··· TASK INPUTS ···

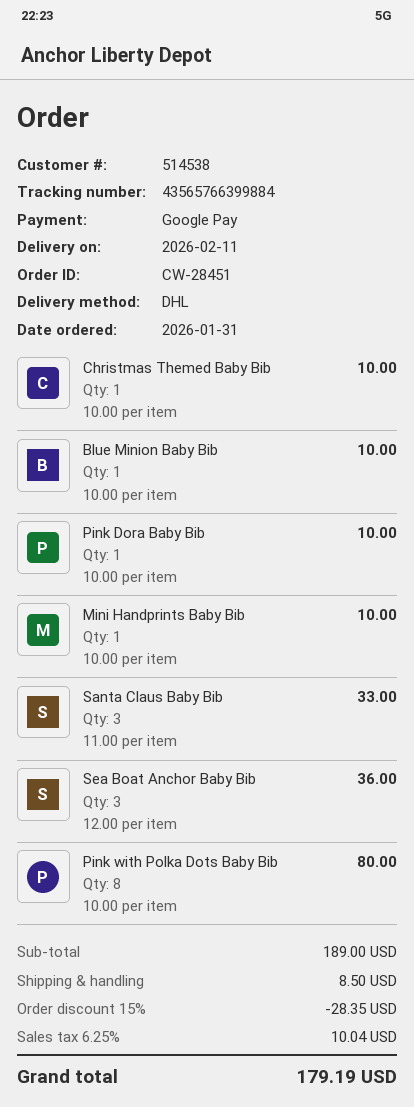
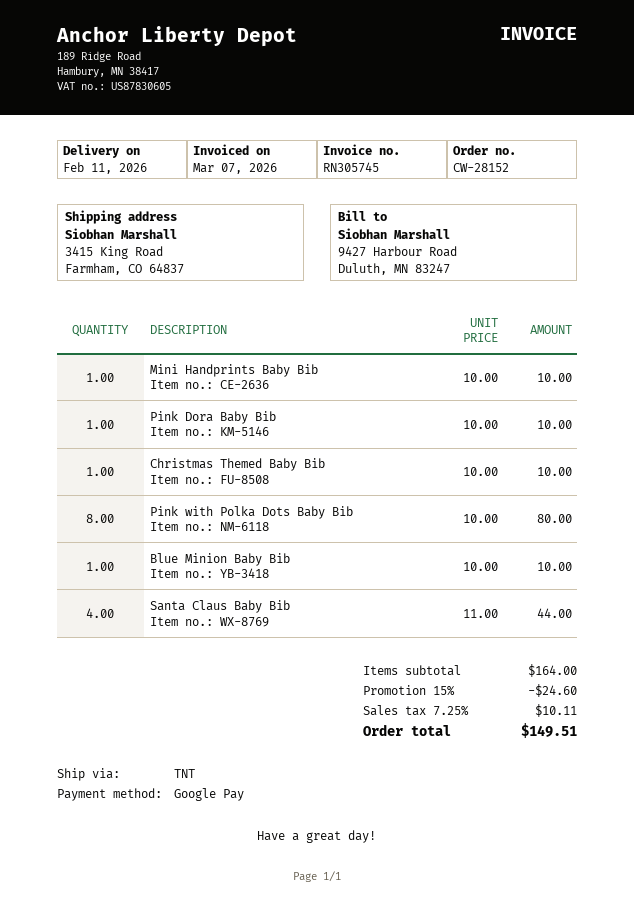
order number: CW-28451 -> CW-28152
shipping method: DHL -> TNT
Santa Claus Baby Bib: 3 x 11.00 = 33.00 -> 4 x 11.00 = 44.00
Sea Boat Anchor Baby Bib: 3 x 12.00 = 36.00 -> none
subtotal: 189.00 -> 164.00
discount: 15% = 28.35 -> 15% = 24.60
shipping: 8.50 -> none
tax: 6.25% = 10.04 -> 7.25% = 10.11
total: 179.19 -> 149.51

···

**WORK REQUIRED**
Say, as a single number and nothing more, how many lines of the entries contain the word "shipping".

**WRITTEN RESPONSE**
2